Relationships work best when everyone operates from a position of strength.

It's actually pretty easy for me to honor my parents, church leaders and boss because I know they're good leaders who are looking out for my best interests or the best interests of others we all care about. And I'm at my strongest when they can trust I'm doing my best to honor them and those we serve together.

Tuesday, April 1, 2008

Isn't love generosity?


Yesterday I was listening to a new CD called "You, Me and the World" by one of my all-time favorite musicians, Dave Barnes. Besides amazing vocals and guitar, one of the things I love about his music is the lyrics--embedded with messages about love, justice and faith.
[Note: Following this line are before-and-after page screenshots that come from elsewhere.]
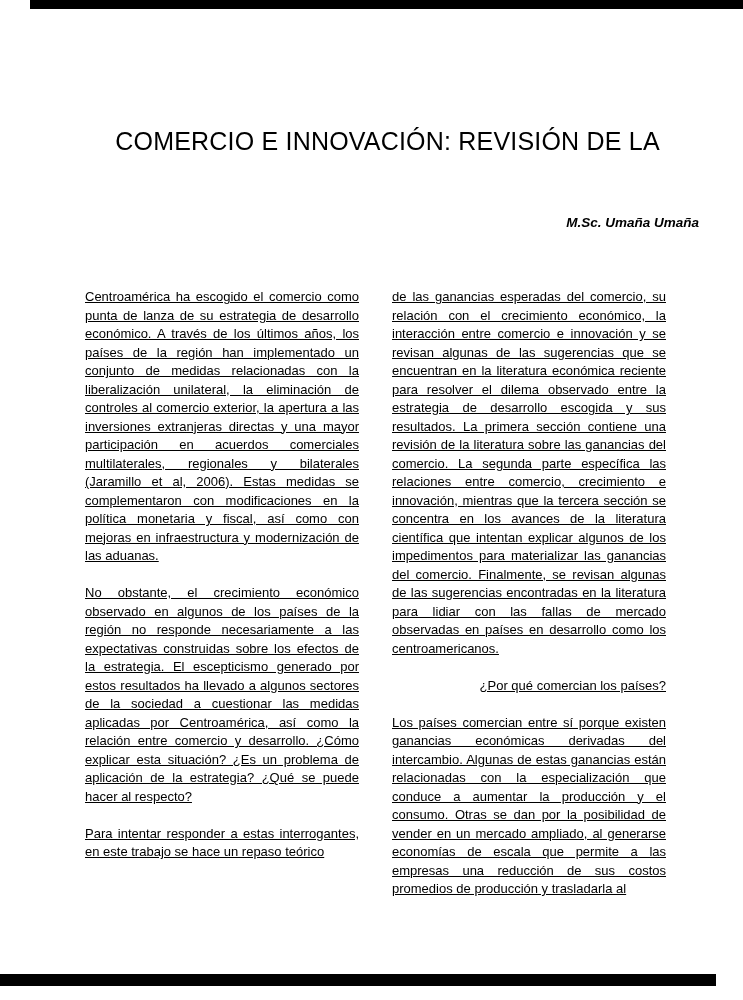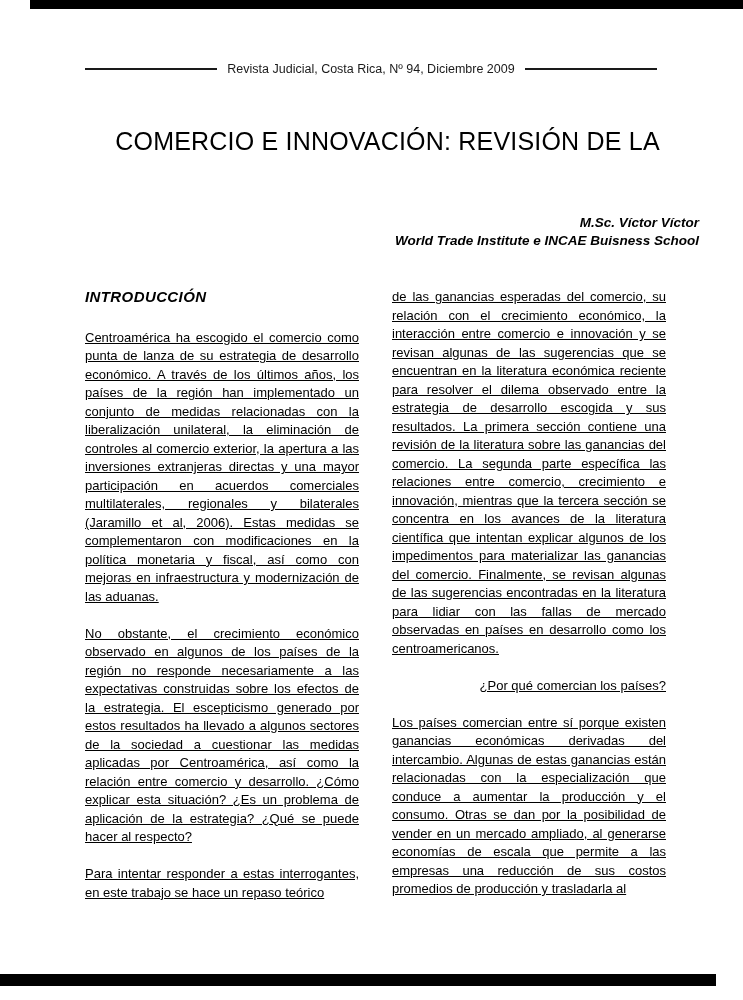--- a/index.html
+++ b/index.html
@@ -110,11 +110,6 @@
 
   <div class="top-bar"></div>
 
-  <div class="journal-header">
-    <span class="rule"></span>
-    <span class="header-text">Revista Judicial, Costa Rica, Nº 94, Diciembre 2009</span>
-    <span class="rule"></span>
-  </div>
 
   <h1 class="article-title">
     <span>COMERCIO E INNOVACIÓN: REVISIÓN DE LA</span><br>

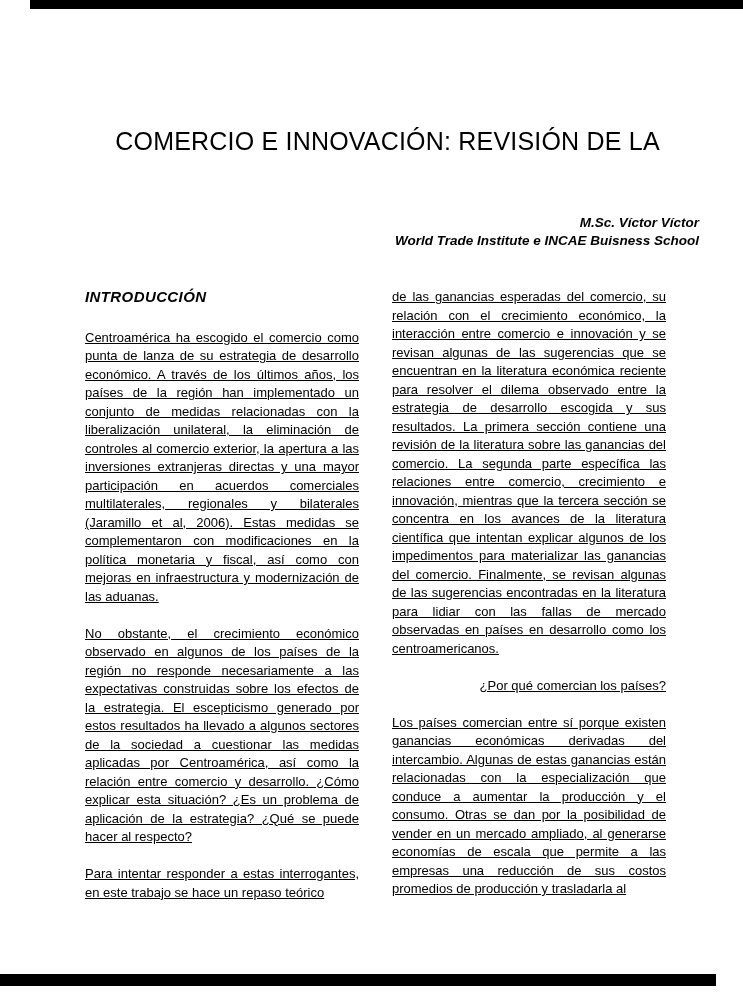--- a/index.html
+++ b/index.html
@@ -116,7 +116,7 @@
   </h1>
 
   <div class="byline">
-    <div>M.Sc. Víctor Víctor</div>
+    <div>M.Sc. Umaña Umaña</div>
     <div>World Trade Institute e INCAE Buisness School</div>
   </div>
 

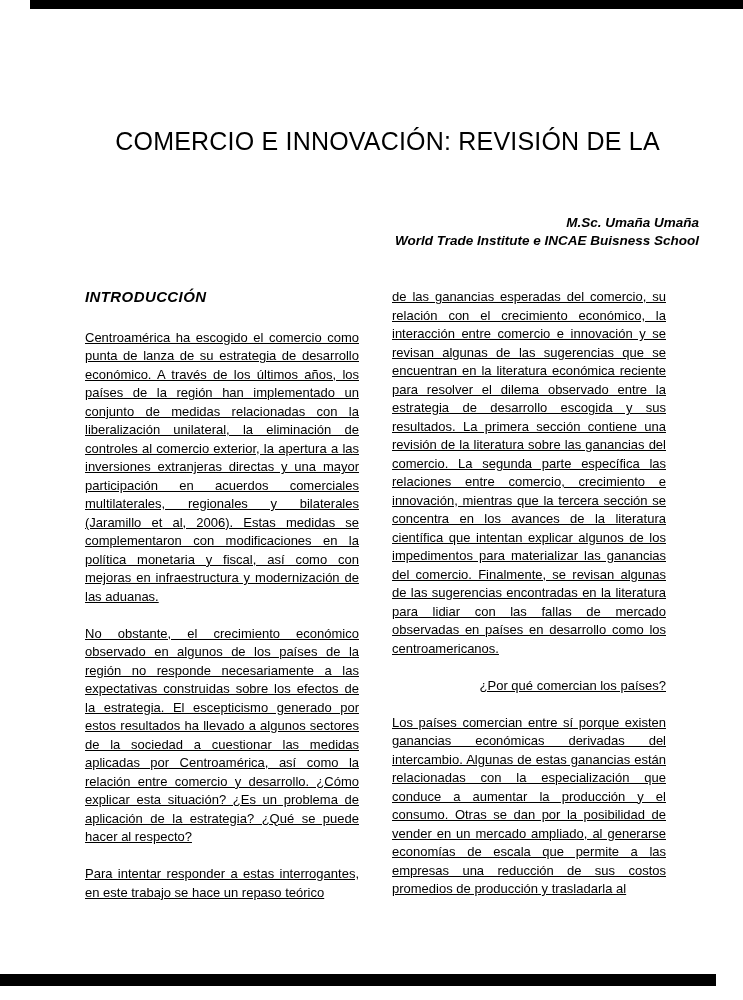--- a/index.html
+++ b/index.html
@@ -117,7 +117,6 @@
 
   <div class="byline">
     <div>M.Sc. Umaña Umaña</div>
-    <div>World Trade Institute e INCAE Buisness School</div>
   </div>
 
   <div class="columns">

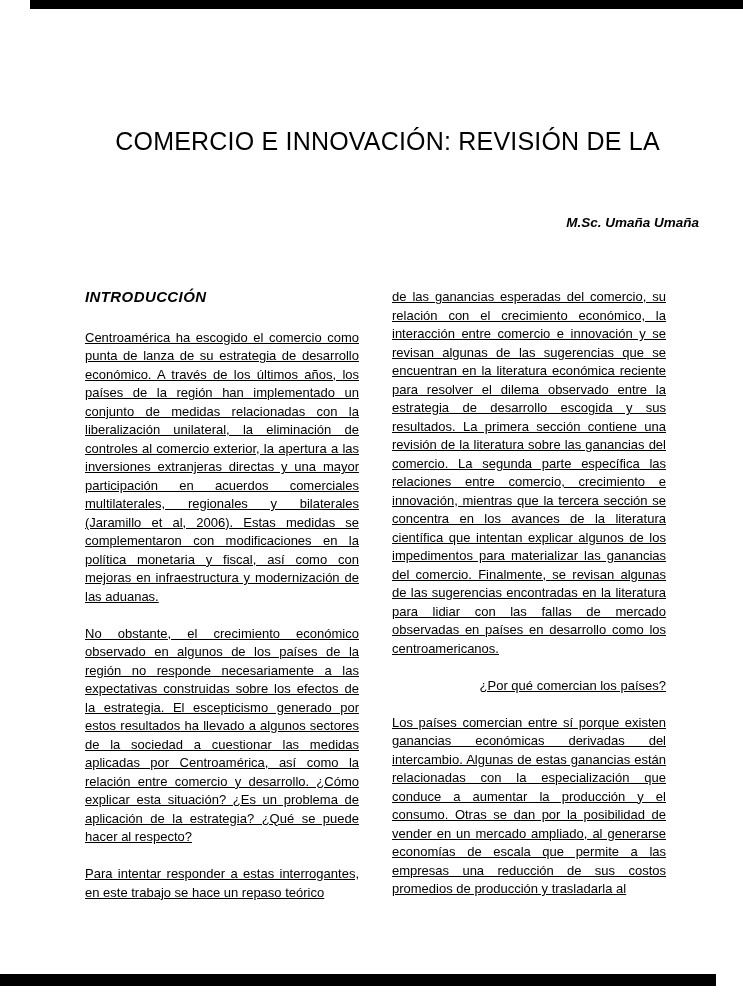--- a/index.html
+++ b/index.html
@@ -122,7 +122,6 @@
   <div class="columns">
 
     <div class="col">
-      <h2 class="section-heading">INTRODUCCIÓN</h2>
       <p>Centroamérica ha escogido el comercio como punta de lanza de su estrategia de desarrollo económico. A través de los últimos años, los países de la región han implementado un conjunto de medidas relacionadas con la liberalización unilateral, la eliminación de controles al comercio exterior, la apertura a las inversiones extranjeras directas y una mayor participación en acuerdos comerciales multilaterales, regionales y bilaterales (Jaramillo et al, 2006). Estas medidas se complementaron con modificaciones en la política monetaria y fiscal, así como con mejoras en infraestructura y modernización de las aduanas.</p>
       <p>No obstante, el crecimiento económico observado en algunos de los países de la región no responde necesariamente a las expectativas construidas sobre los efectos de la estrategia. El escepticismo generado por estos resultados ha llevado a algunos sectores de la sociedad a cuestionar las medidas aplicadas por Centroamérica, así como la relación entre comercio y desarrollo. ¿Cómo explicar esta situación? ¿Es un problema de aplicación de la estrategia? ¿Qué se puede hacer al respecto?</p>
       <p>Para intentar responder a estas interrogantes, en este trabajo se hace un repaso teórico</p>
The first song on the CD is titled "Brothers and Sisters" and has this line I love--"Isn't love generosity?"
The whole song is about justice in action--a topic on my heart and one I've seen in the hearts of my church and Christian friends around the world.
And as if the song wasn't reminder enough [this is how God speaks to me sometimes...repeatedly to make sure I get the message :) ], I was doing my regular reading and saw these verses:

The way we know we've been transferred from death to life
is that we love our brothers and sisters.
Anyone who doesn't love is as good as dead.
...Let's not just talk about love;
let's practice real love.
This is the only way we'll know we're living truly,
living in God's reality.
It's also the way to shut down debilitating self-criticism,
even when there is something to it.
For God is greater than our worried hearts
and knows more about us than we do ourselves.
(I John 3:14-15, 18-20 - The Message)
I love this passage...but noticed that the last few lines seem a bid odd at first glance.
What does shutting down self-criticism and overcoming worry have to do with love?
Maybe the passage is saying that to really love others God's way, we have to "get over" ourselves. Love requires faith. We have to trust that God can make a difference through us--even though we're imperfect. We have to believe He's with us and will help us overcome the barriers to practical love--like fear, lack of financial resources or even prejudicial stereotypes.
When we do that, in the catchy rhythm of Dave Barnes' new song, "I believe that we can change the world."